Una ricerca pubblicata il 2 settembre 2014 dimostra interessanti potenzialità del cannabidiolo nel trattamento dell’acne vulgaris, il più comune problema alla pelle. Lo studio si intitola “Cannabidiol exerts sebostatic and antiinflammatory effects on human sebocytes” ed è frutto del lavoro di ricercatori ungheresi, belgi, tedeschi, inglesi, giapponesi e italiani all’interno della University of Debrecen. Ad oggi non esiste un farmaco in grado di contrastare, senza effetti collaterali, le tre diverse fasi dell’acne: sovrapproduzione di sebo, proliferazione dei sebociti, infiammazione. Per chi fosse interessato, sul sito Project CBD è possibile trovare altri studi scientifici in merito.
Il sistema endocannabinoide regola numerosi processi fisiologici, fra cui la crescita e la differenziazione delle cellule. In questo studio, i ricercatori partono da alcune ricerche precedenti sulla regolazione della produzione di sebo da parte del sistema endocannabinoide e proseguono sperimentando CBD su colture di ghiandole sebacee umane. Gli esperimenti in vitro dell’Università di Debrecen hanno riscontrato un’intensa azione lipostatica, antiproliferativa e antiinfiammatoria.
Il cannabidiolo ha inibito l’azione lipogenica di diverse sostanze presenti nel tessuto cellulare che creano le condizioni per l’acne, come acido arachidonico, testosterone, acido linoleico. La proliferazione dei sebociti è stata ridotta con l’attivazione di diversi canali recettori intracellulari e la crescita indesiderata è stata fermata dal CBD senza ridurre eccessivamente, con necrosi o apoptasi, la quantità di sebociti.
Come già verificato su numerose altre patologie, in questo esperimento il cannabidiolo ha svolto azione antinfiammatoria anche sulle cellule affette da acne e si è dimostrato in grado di ridurre la produzione di alcune citochine conseguenze di processi infiammatori.
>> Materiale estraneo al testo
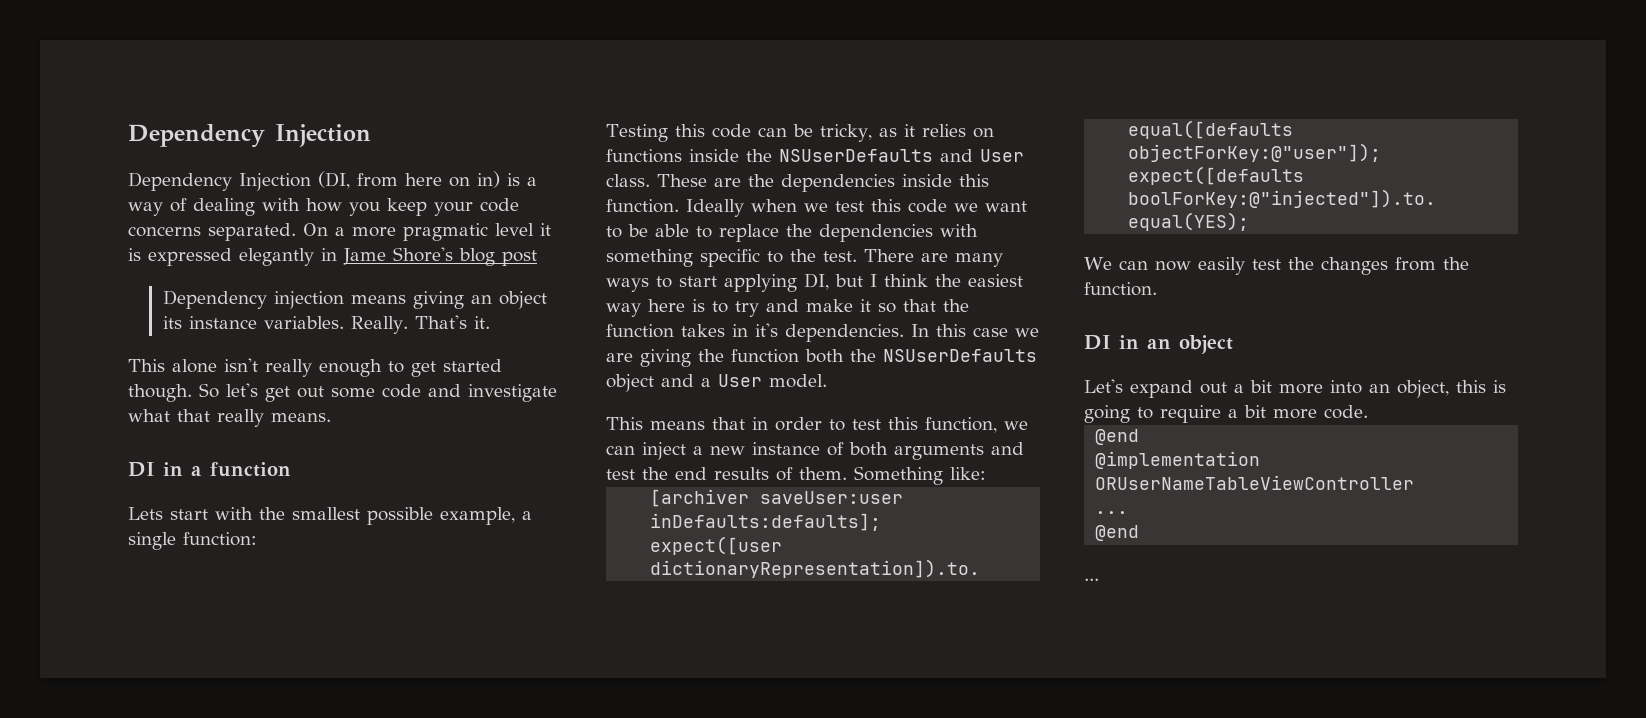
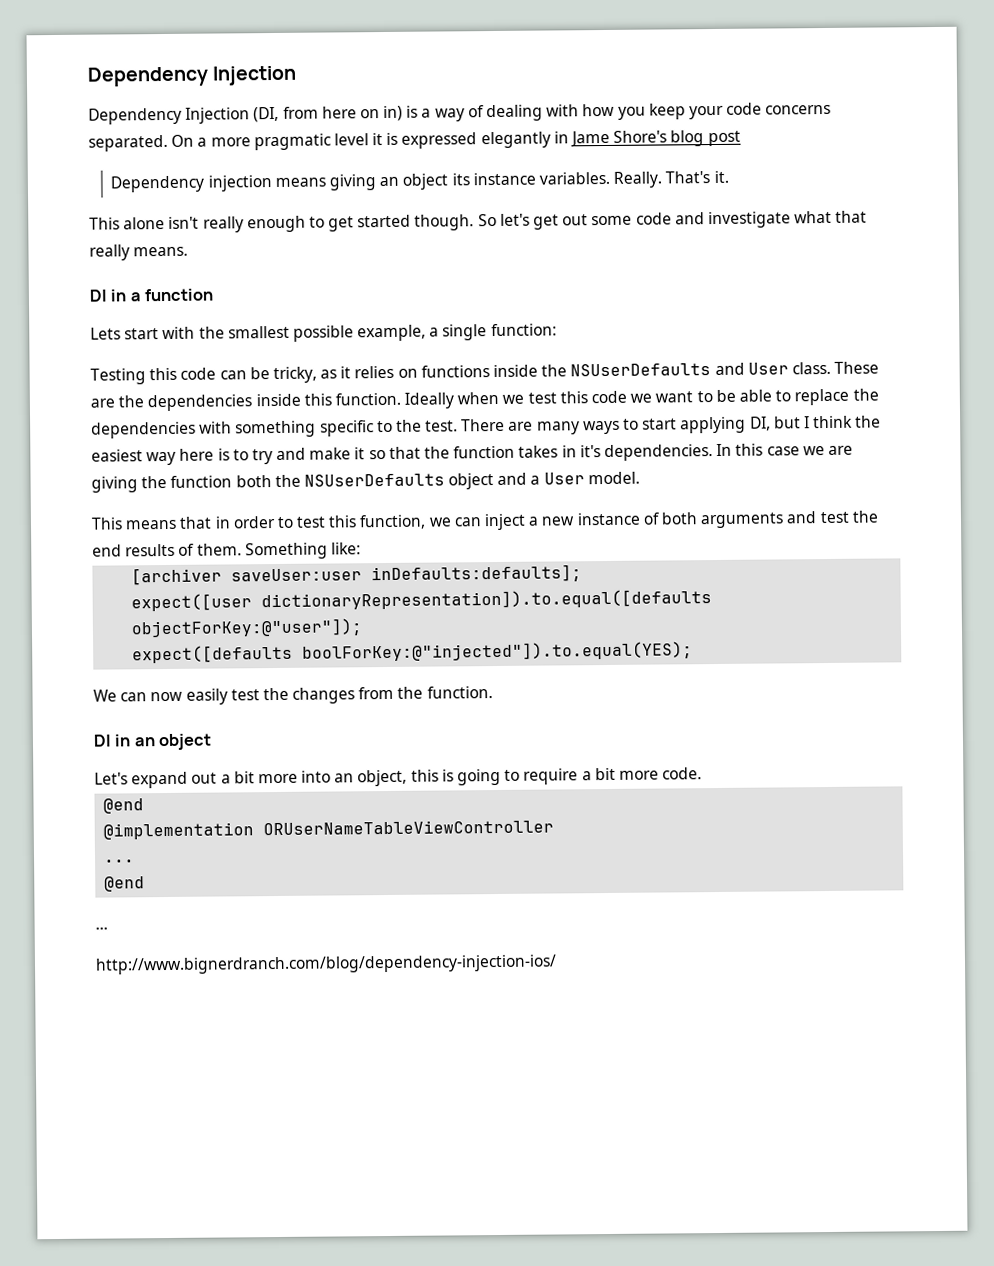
+ http://www.bignerdranch.com/blog/dependency-injection-ios/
I risultati su colture in vitro sono stati replicati anche con tecniche “in-vivo-like” per simulare il più possibile l’effetto sulla pelle umana. Sono state simulate infezioni con batteri Gram-positivi e Gram-negativi, anche qui riscontrando una riduzione delle espressioni biochimiche infiammatorie. I ricercatori hanno rilevato che l’azione del CBD contro gli agenti che generano acne non avviene solo tramite i recettori CB1 e CB2 ma anche attraverso altri canali di comunicazione chimica fra cellule, attivando così un effetto multiplo. Secondo gli scienziati dell’Università di Debrecen, la combinazione dei tre effetti utili contro l’acne in un unico principio attivo rende il CBD ottimo candidato per un nuovo farmaco. L’assenza di effetto psicoattivo ne faciliterà l’applicazione sia topica, sia sistemica.